Change detection data:
++++++
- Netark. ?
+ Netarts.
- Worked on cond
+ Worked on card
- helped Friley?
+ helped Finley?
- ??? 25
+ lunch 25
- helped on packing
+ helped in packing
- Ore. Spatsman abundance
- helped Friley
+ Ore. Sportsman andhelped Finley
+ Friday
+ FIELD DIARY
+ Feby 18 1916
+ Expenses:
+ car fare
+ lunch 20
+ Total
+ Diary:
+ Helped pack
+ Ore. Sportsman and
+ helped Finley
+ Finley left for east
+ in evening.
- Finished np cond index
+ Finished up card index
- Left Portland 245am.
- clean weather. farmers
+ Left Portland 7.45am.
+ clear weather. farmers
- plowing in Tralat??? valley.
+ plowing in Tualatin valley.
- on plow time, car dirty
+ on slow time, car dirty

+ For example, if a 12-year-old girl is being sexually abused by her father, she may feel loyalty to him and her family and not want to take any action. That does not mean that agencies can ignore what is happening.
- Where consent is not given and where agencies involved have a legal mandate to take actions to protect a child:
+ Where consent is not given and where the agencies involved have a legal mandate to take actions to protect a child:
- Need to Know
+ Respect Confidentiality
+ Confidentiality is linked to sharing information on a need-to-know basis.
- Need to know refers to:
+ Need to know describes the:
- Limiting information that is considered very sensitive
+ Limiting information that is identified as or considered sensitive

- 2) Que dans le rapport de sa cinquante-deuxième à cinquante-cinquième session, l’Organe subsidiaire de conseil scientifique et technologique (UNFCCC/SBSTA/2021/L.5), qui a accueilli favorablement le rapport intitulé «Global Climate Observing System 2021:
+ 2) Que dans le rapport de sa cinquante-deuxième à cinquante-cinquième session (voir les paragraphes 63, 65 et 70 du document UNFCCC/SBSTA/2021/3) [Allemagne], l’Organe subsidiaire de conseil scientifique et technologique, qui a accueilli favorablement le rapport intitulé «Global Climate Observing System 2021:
++++++
A full, exact repeat of the entries above is required.

- Netark. ?
+ Netarts.
- Worked on cond
+ Worked on card
- helped Friley?
+ helped Finley?
- ??? 25
+ lunch 25
- helped on packing
+ helped in packing
- Ore. Spatsman abundance
- helped Friley
+ Ore. Sportsman andhelped Finley
+ Friday
+ FIELD DIARY
+ Feby 18 1916
+ Expenses:
+ car fare
+ lunch 20
+ Total
+ Diary:
+ Helped pack
+ Ore. Sportsman and
+ helped Finley
+ Finley left for east
+ in evening.
- Finished np cond index
+ Finished up card index
- Left Portland 245am.
- clean weather. farmers
+ Left Portland 7.45am.
+ clear weather. farmers
- plowing in Tralat??? valley.
+ plowing in Tualatin valley.
- on plow time, car dirty
+ on slow time, car dirty

+ For example, if a 12-year-old girl is being sexually abused by her father, she may feel loyalty to him and her family and not want to take any action. That does not mean that agencies can ignore what is happening.
- Where consent is not given and where agencies involved have a legal mandate to take actions to protect a child:
+ Where consent is not given and where the agencies involved have a legal mandate to take actions to protect a child:
- Need to Know
+ Respect Confidentiality
+ Confidentiality is linked to sharing information on a need-to-know basis.
- Need to know refers to:
+ Need to know describes the:
- Limiting information that is considered very sensitive
+ Limiting information that is identified as or considered sensitive

- 2) Que dans le rapport de sa cinquante-deuxième à cinquante-cinquième session, l’Organe subsidiaire de conseil scientifique et technologique (UNFCCC/SBSTA/2021/L.5), qui a accueilli favorablement le rapport intitulé «Global Climate Observing System 2021:
+ 2) Que dans le rapport de sa cinquante-deuxième à cinquante-cinquième session (voir les paragraphes 63, 65 et 70 du document UNFCCC/SBSTA/2021/3) [Allemagne], l’Organe subsidiaire de conseil scientifique et technologique, qui a accueilli favorablement le rapport intitulé «Global Climate Observing System 2021:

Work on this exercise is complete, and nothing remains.